The law stipulates that for enterprises owned exclusively by non-Liberians, the total capital invested shall not be less than $500,000. For enterprises owned in partnership with Liberians and the aggregate shareholding of the Liberians is at least 25 percent, the total capital invested shall not be less than $300,000. The government does not maintain investment screening (approval) mechanisms for inbound foreign investment.

Despite these restrictions, the Investment Act has not effectively increased Liberian participation in commercial industries. In order to further empower local SMEs, the government has vowed to strictly enforce its 25 percent local procurement rule by allocating at least 25 percent of all public procurement contracts to Liberian-owned businesses, of which at least 5 percent shall be allocated to women-owned SMEs. The act officially eliminated a mandate that foreign-owned companies must employ qualified Liberians at all levels. Most investment agreements dictate that foreign-owned companies employ a certain percentage of Liberians at all human resource levels, including upper management. In practice, this rule is rarely applied as foreign companies usually face difficulty in finding the right skills for high profile technical or managerial positions. Business registration regulations enable a foreign company to open a fully-owned subsidiary in the country. Certified documentation of proof of a holding company will be required along with other necessary documents during registration. While land ownership is restricted to Liberian citizens by the constitution of Liberia, the acquisition of public land by non-Liberian citizens is possible through a leasehold. Leases ordinarily run for 25 to 50 years, but exceptions are permitted under the law. The ownership, leasing, and use of land are governed by both statutory and customary laws, which are based on traditional practices.

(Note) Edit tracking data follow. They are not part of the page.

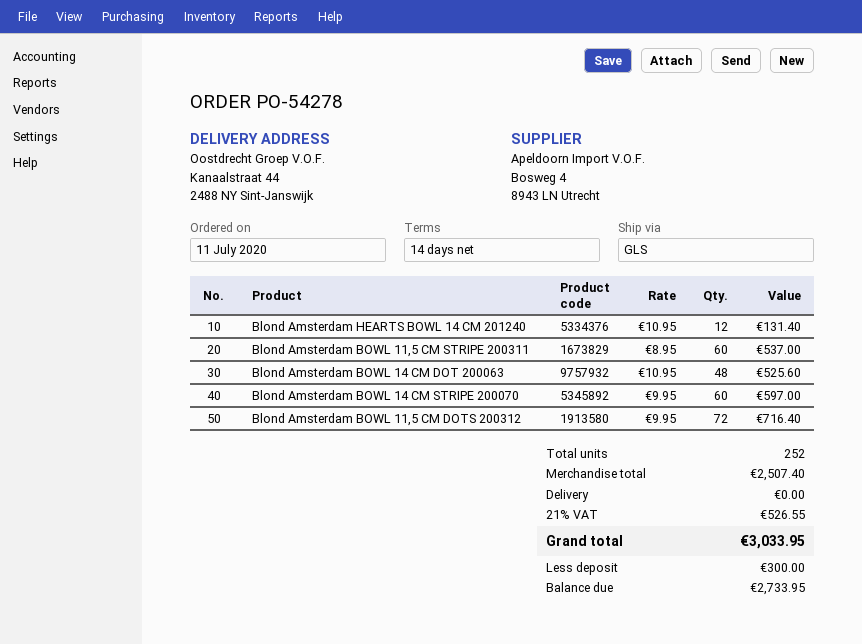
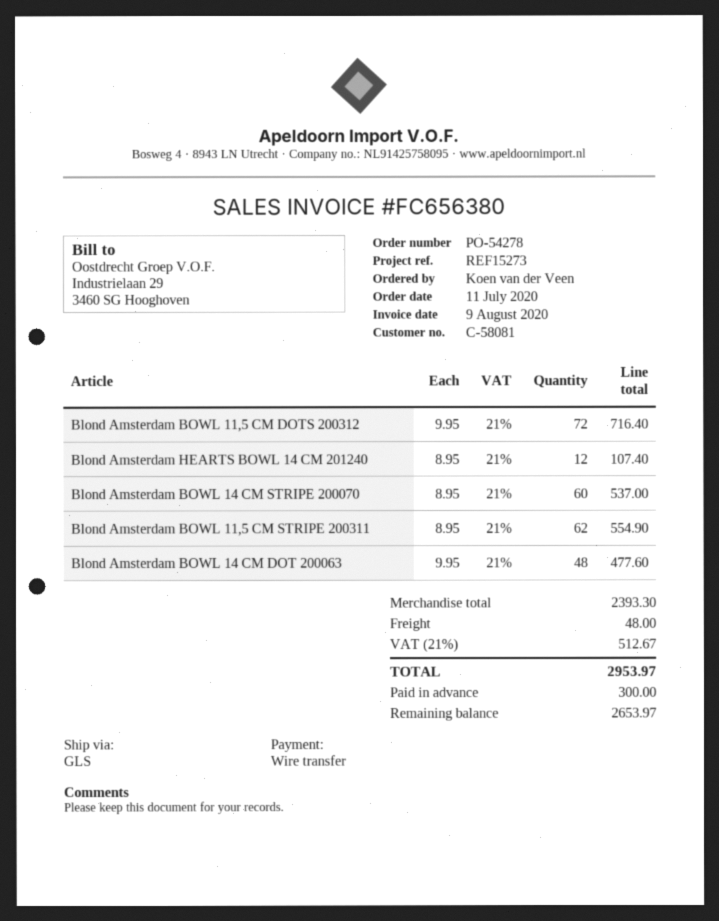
Blond Amsterdam HEARTS BOWL 14 CM 201240: 12 x 10.95 = 131.40 -> 12 x 8.95 = 107.40
Blond Amsterdam BOWL 11,5 CM STRIPE 200311: 60 x 8.95 = 537.00 -> 62 x 8.95 = 554.90
Blond Amsterdam BOWL 14 CM DOT 200063: 48 x 10.95 = 525.60 -> 48 x 9.95 = 477.60
Blond Amsterdam BOWL 14 CM STRIPE 200070: 60 x 9.95 = 597.00 -> 60 x 8.95 = 537.00
subtotal: 2507.40 -> 2393.30
shipping: 0.00 -> 48.00
tax: 21% = 526.55 -> 21% = 512.67
total: 3033.95 -> 2953.97
balance: 2733.95 -> 2653.97

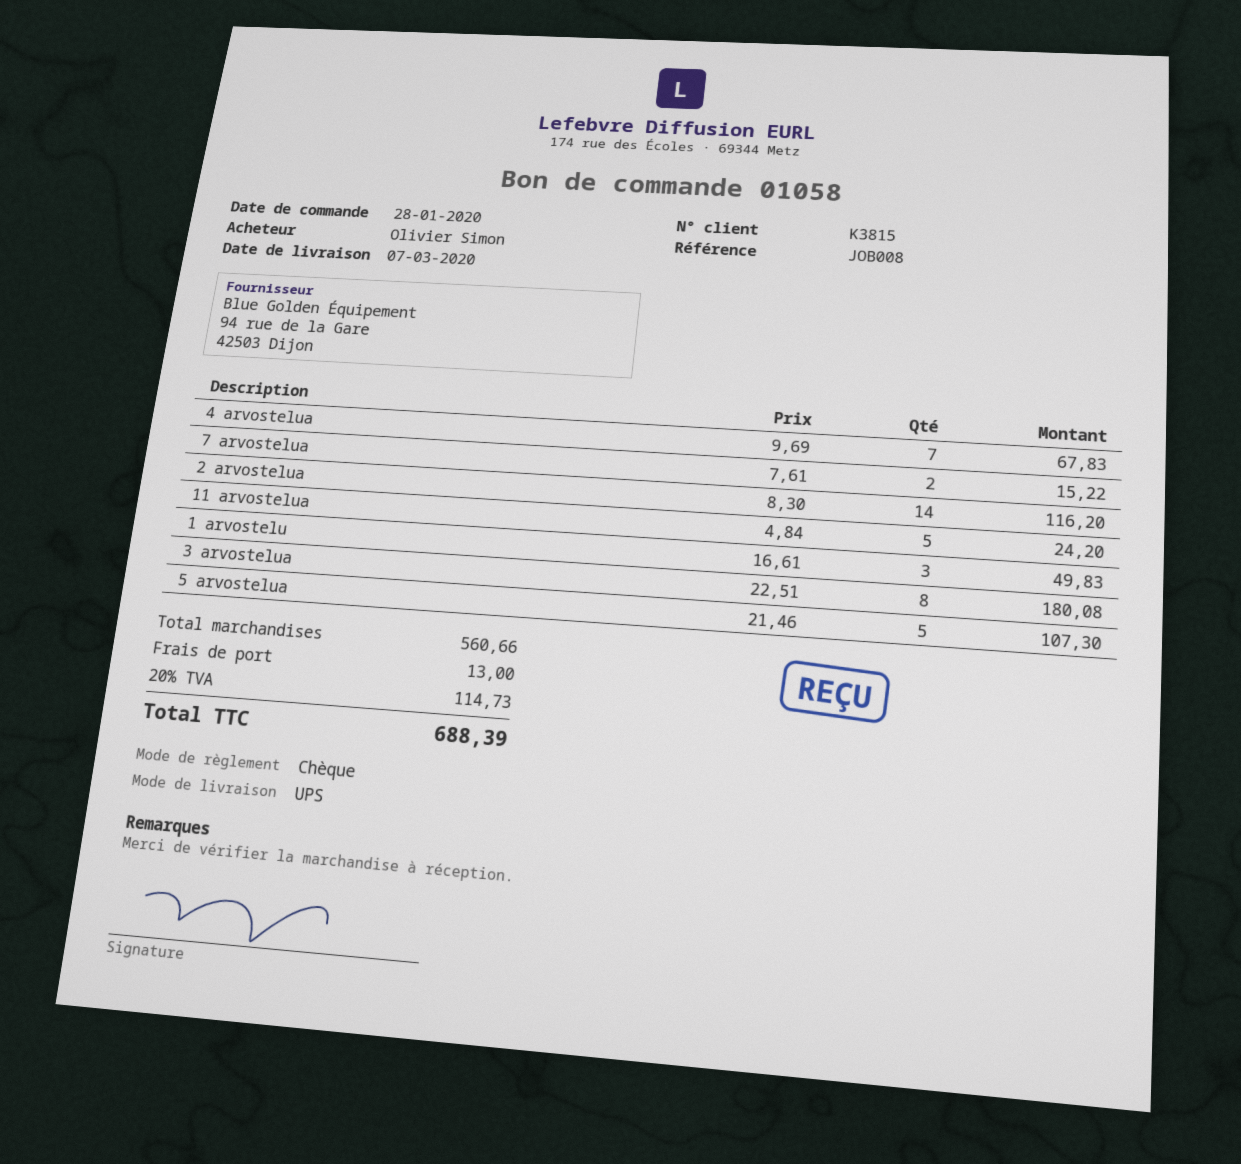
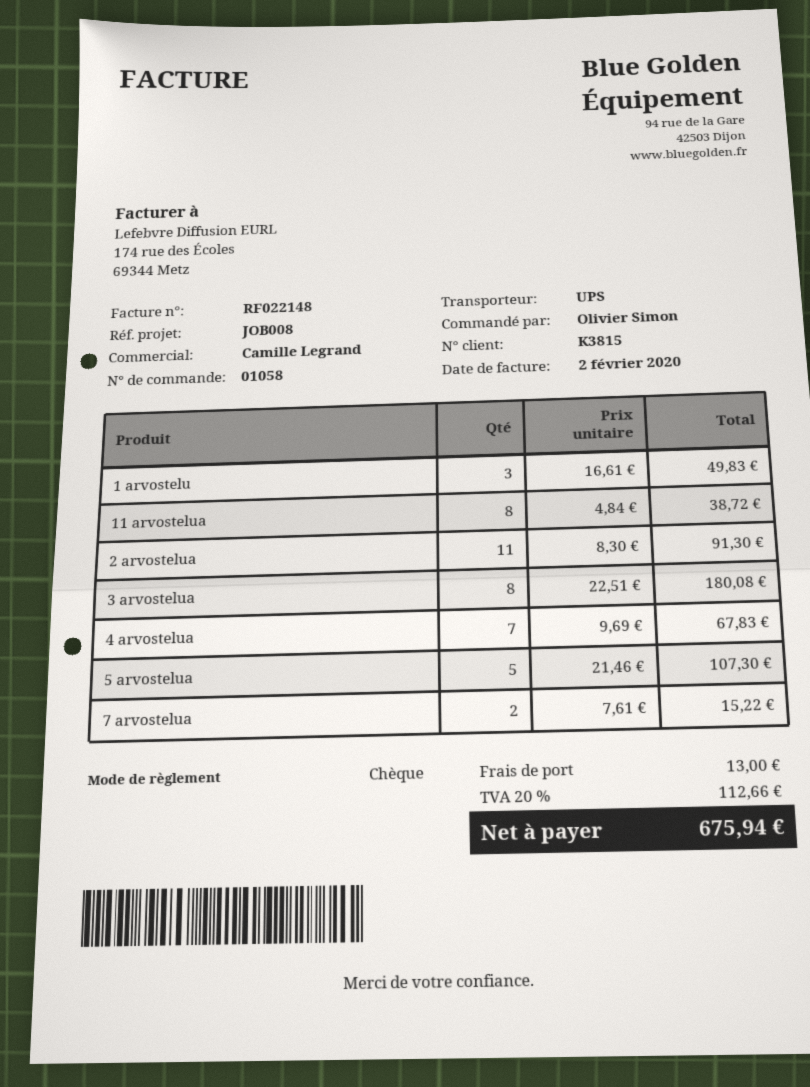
2 arvostelua: 14 x 8.30 = 116.20 -> 11 x 8.30 = 91.30
11 arvostelua: 5 x 4.84 = 24.20 -> 8 x 4.84 = 38.72
tax: 20% = 114.73 -> 20% = 112.66
total: 688.39 -> 675.94

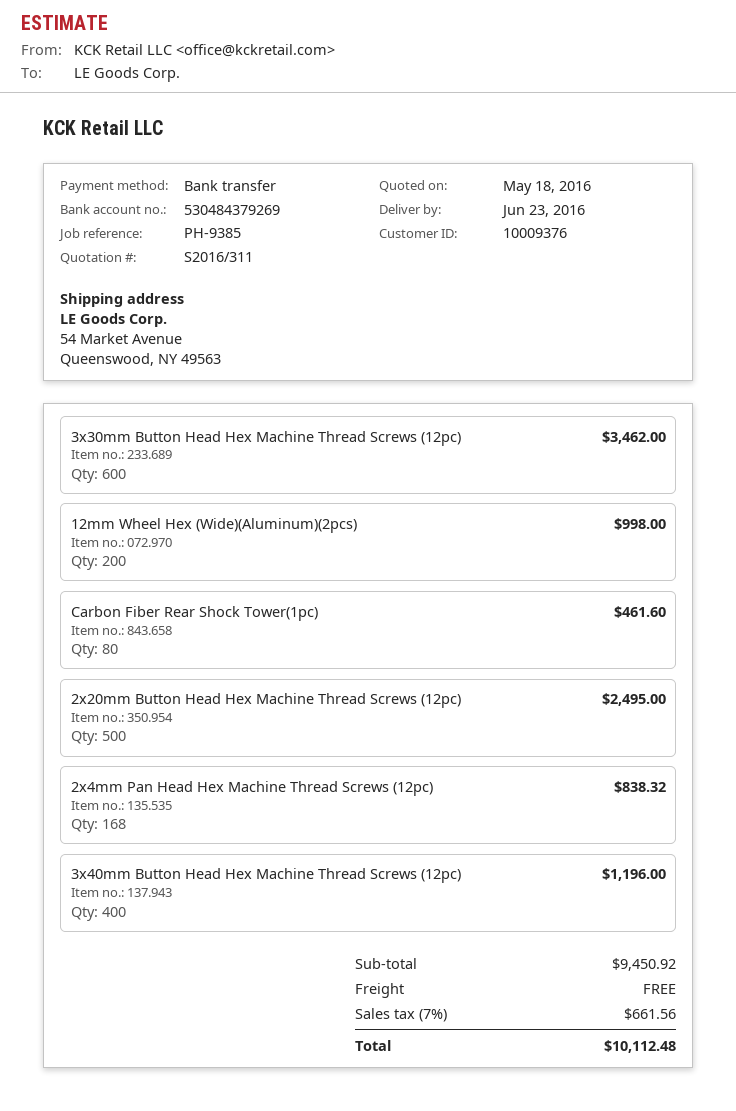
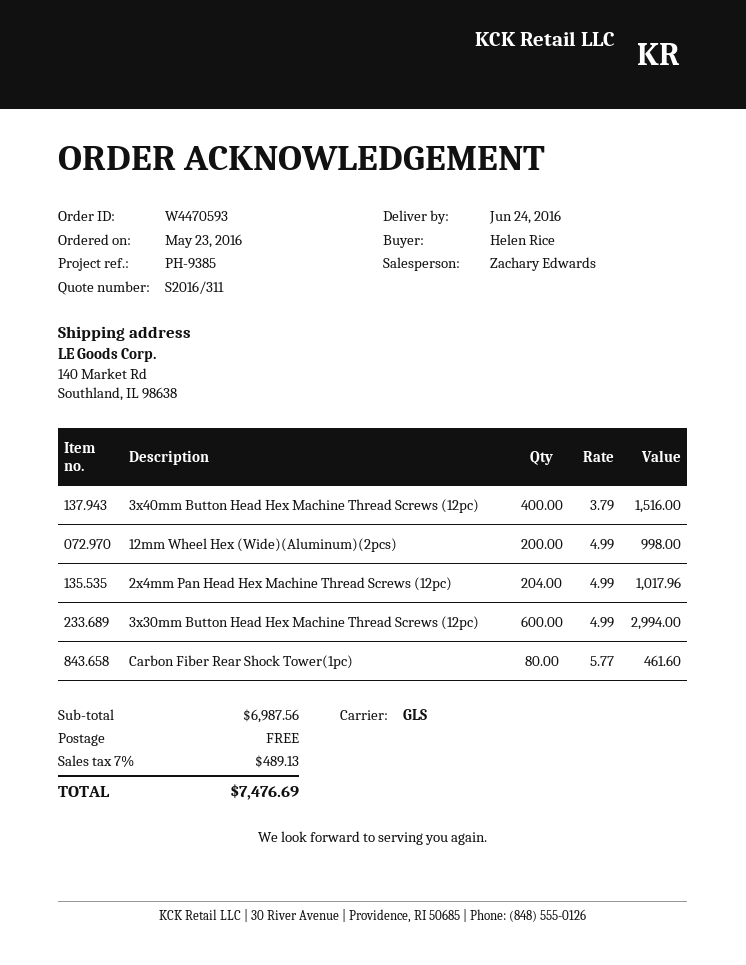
delivery date: 2016-06-23 -> 2016-06-24
ship to: 54 Market Avenue, Queenswood, NY 49563 -> 140 Market Rd, Southland, IL 98638
3x30mm Button Head Hex Machine Thread Screws (12pc): 600 for 3462.00 -> 600 for 2994.00
2x20mm Button Head Hex Machine Thread Screws (12pc): 500 for 2495.00 -> none
2x4mm Pan Head Hex Machine Thread Screws (12pc): 168 for 838.32 -> 204 for 1017.96
3x40mm Button Head Hex Machine Thread Screws (12pc): 400 for 1196.00 -> 400 for 1516.00
subtotal: 9450.92 -> 6987.56
tax: 7% = 661.56 -> 7% = 489.13
total: 10112.48 -> 7476.69

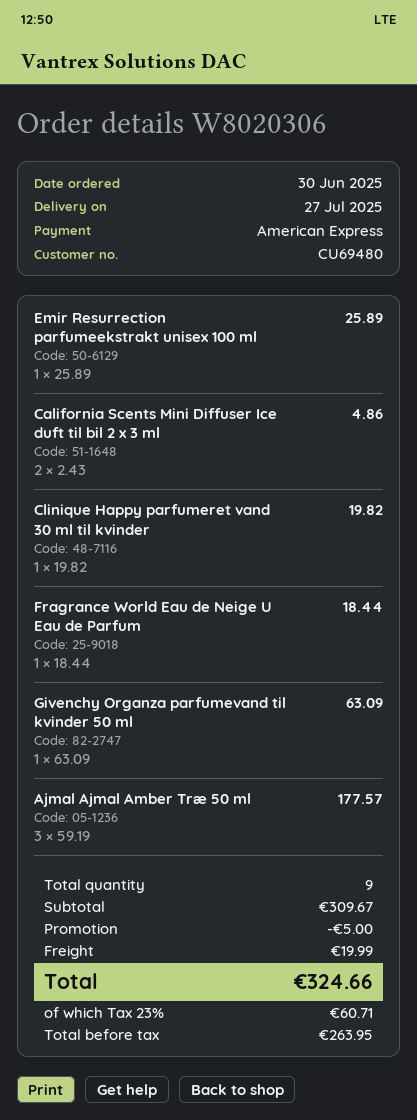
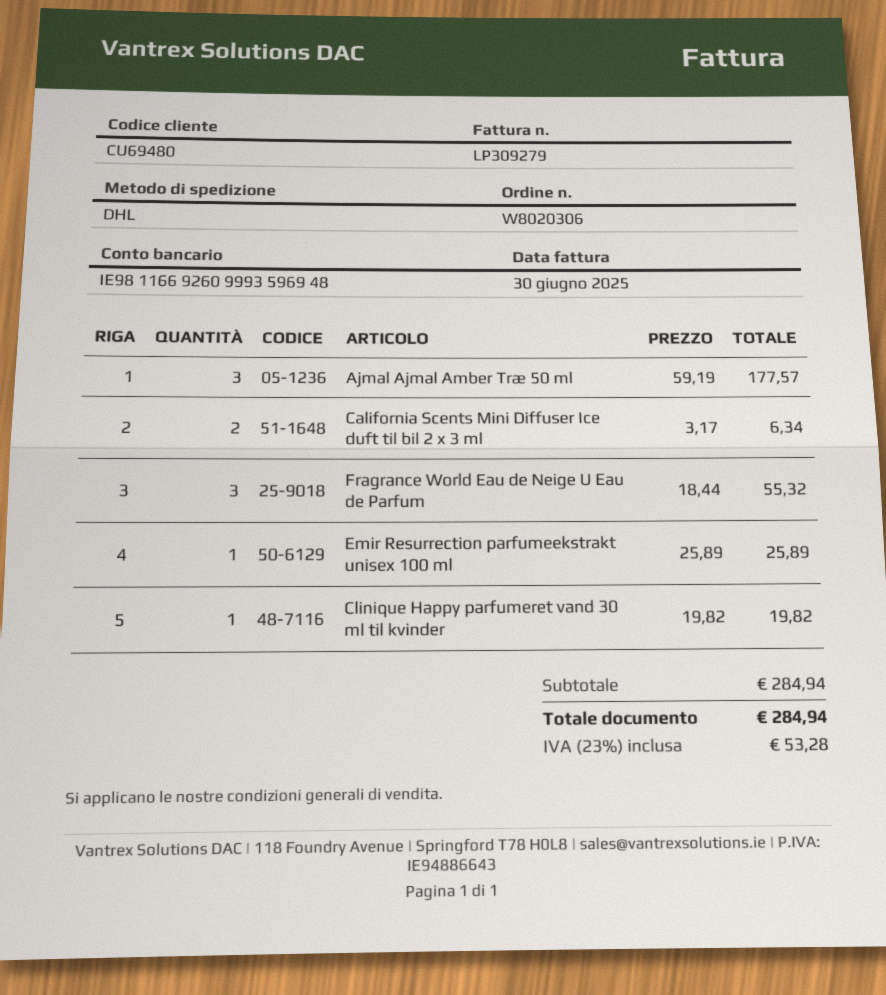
California Scents Mini Diffuser Ice duft til bil 2 x 3 ml: 2 x 2.43 = 4.86 -> 2 x 3.17 = 6.34
Fragrance World Eau de Neige U Eau de Parfum: 1 x 18.44 = 18.44 -> 3 x 18.44 = 55.32
Givenchy Organza parfumevand til kvinder 50 ml: 1 x 63.09 = 63.09 -> none
subtotal: 309.67 -> 284.94
discount: 5.00 -> none
shipping: 19.99 -> none
tax: 23% = 60.71 -> 23% = 53.28
total: 324.66 -> 284.94

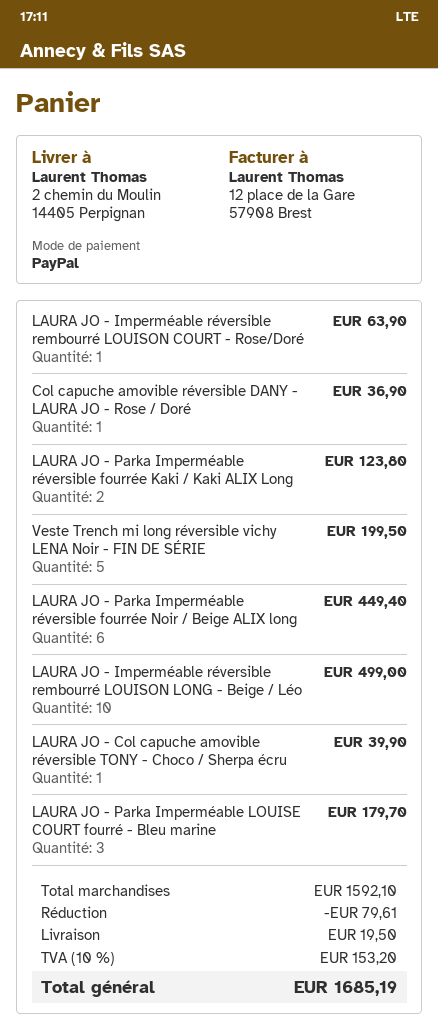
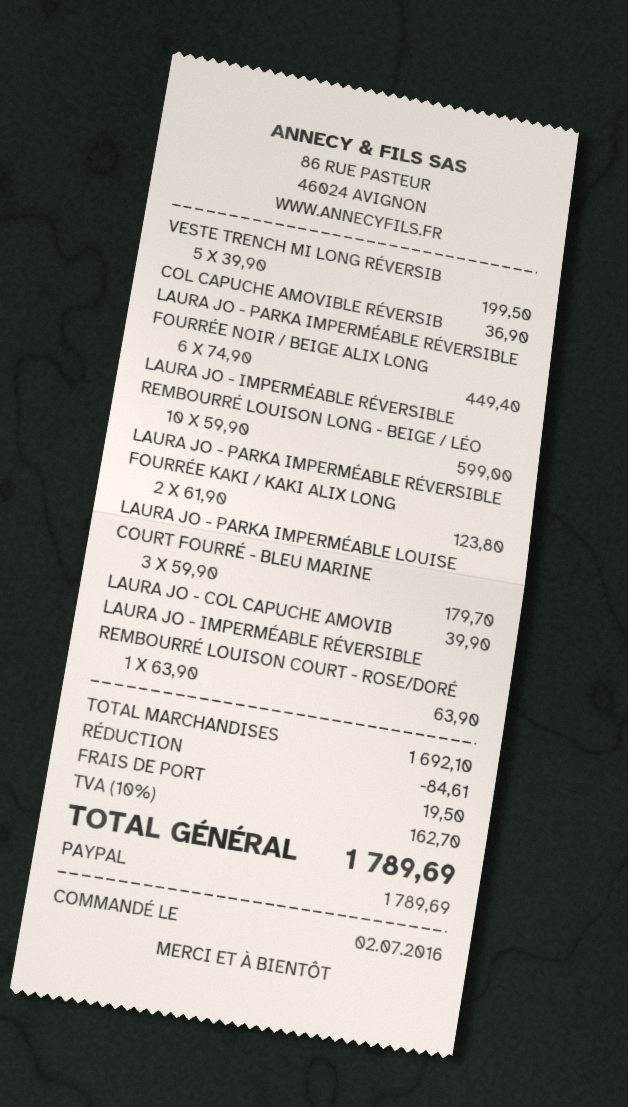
LAURA JO - Imperméable réversible rembourré LOUISON LONG - Beige / Léo: 10 for 499.00 -> 10 for 599.00
subtotal: 1592.10 -> 1692.10
discount: 79.61 -> 84.61
tax: 10% = 153.20 -> 10% = 162.70
total: 1685.19 -> 1789.69

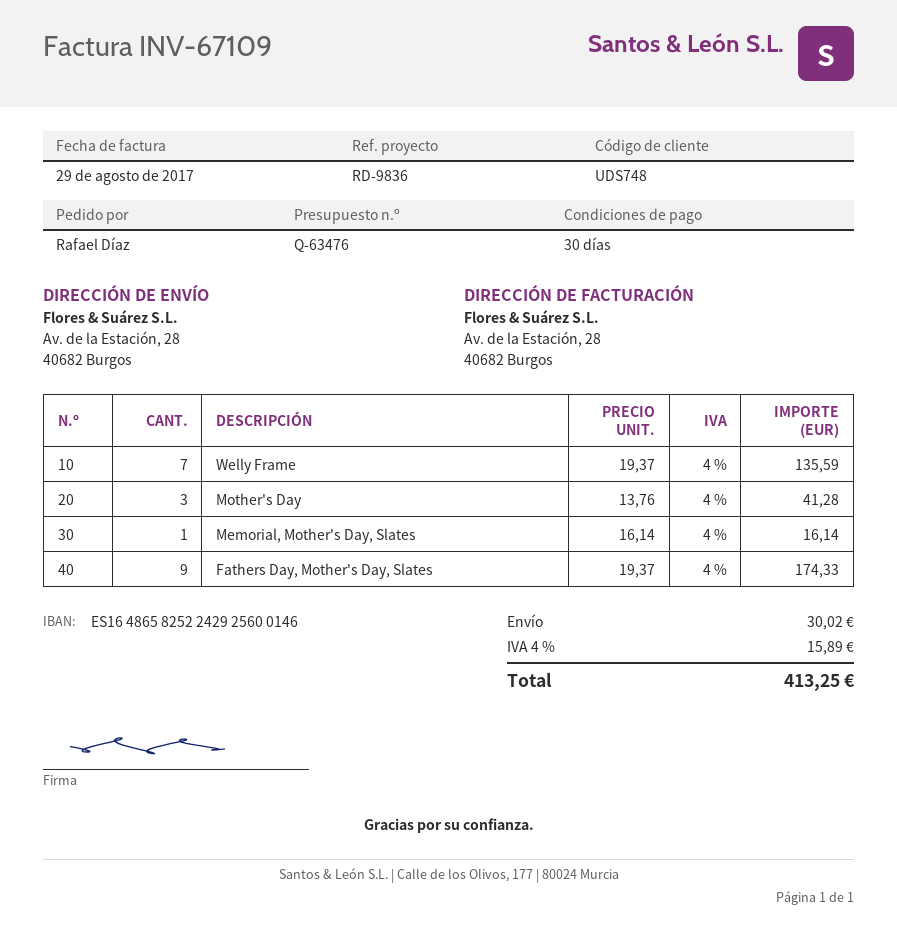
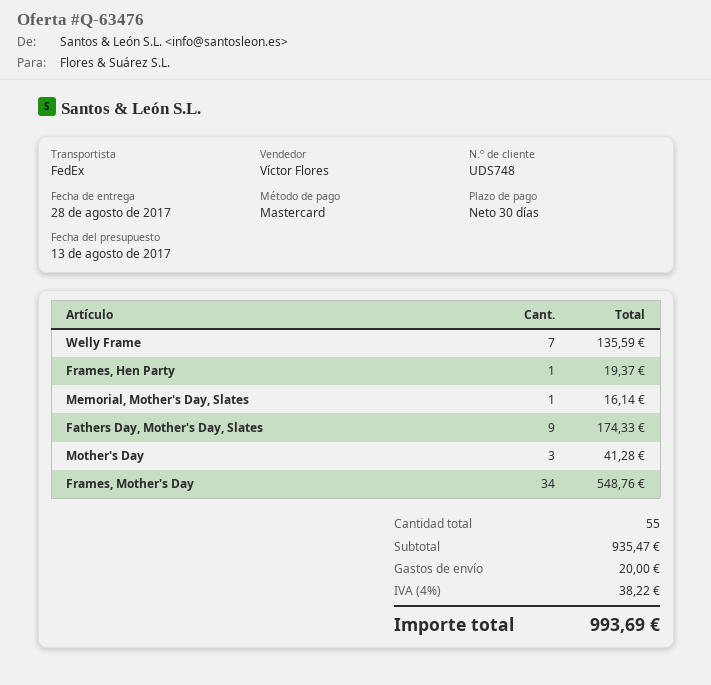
Frames, Hen Party: none -> 1 for 19.37
Frames, Mother's Day: none -> 34 for 548.76
shipping: 30.02 -> 20.00
tax: 4% = 15.89 -> 4% = 38.22
total: 413.25 -> 993.69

Other Investment Policy Reviews

Neither the United Nations Conference on Trade and Development  (UNCTAD) nor the Organization for Economic Co-operation and Development (OECD) has conducted an investment policy review for Liberia in the past three years. However, Liberia joined the WTO as its 163rd member on July 14, 2016, after nearly ten years negotiating its accession terms with WTO members. See detail. https://www.wto.org/english/news_e/news16_e/acc_lbr_20jun16_e.htm 

Business Facilitation

All businesses are required to register and/or apply for authorization to conduct business or provide services within the Republic of Liberia. All business entities, both local and foreign, must register with the Liberia Business Registry (LBR). LBR has an online registration service through its website, http://www.lbr.gov.lr , which can be used by local and foreign companies. According to the World Bank’s Investing Across Borders (IAB), it takes eight (8) procedures and twenty-five (25) days to establish a foreign-owned limited liability company (LLC) in Liberia. This is faster than both the IAB regional average for sub-Saharan Africa and the IAB global average. A foreign company establishing a subsidiary must notarize the documents of the parent company abroad. That means if an entity is already registered in another country and wants to do business, provide service or take part in a bid in Liberia, it must apply to the LBR for an “Authority to do Business” in Liberia. A foreign company must obtain investment approval from the National Investment Commission (NIC) to benefit from investment incentives. See detailed information, http://iab.worldbank.org/Data/ExploreEconomies/liberia#starting-a-foreign-business . Certain business categories require a notarization by the government; foreign companies are advised to refer to the LBR for advice on registration processes. In general, the wait-time required to register a business with the LBR is between three to four working days.

Outward Investment

The NIC does not have a systematic and active mechanism or program to promote or incentivize outward investment. There is no known restriction or policy limiting domestic investors from investing abroad. See NIC’s website, http://investliberia.gov.lr/new/ 

Liberia has bilateral investment agreements (BITs) with the following countries: BLEU (Belgium-Luxembourg Economic Union), France, Germany, and Switzerland. It has international investment agreements (IIAs) with several countries including the Trade and Investment Framework Agreement (TIFA) (United States), Economic Community of West African States Treaty (ECOWAS) (West African states), African Union (African states), ECOWAS Energy Protocol (West African states), and ECOWAS Protocol on Movement of Persons and Establishment (West African states). Besides the TIFA with the United States, Liberia enjoys preferential access to the U.S. market under special access and duty reduction programs such as the Generalized System of Preference (GSP) and the African Growth and Opportunity Act (AGOA). Liberia is a signatory to several investment related instruments (IRIs) such as MIGA Convention, ICSID Convention, New York Convention, UN Code of Conduct on Transnational Corporations, UN Guiding Principles on Business and Human Rights, ILO Tripartite Declarations on Multinational Enterprises, World Bank Investment Guidelines, New International Economic Order UN Resolution, Voluntary Partnership Agreement with the EU, Economic Partnership Agreement with the EU, Charter of Economic Rights and Duties of States, and Permanent Sovereignty UN Resolution. Liberia does not have a bilateral taxation treaty with the United States.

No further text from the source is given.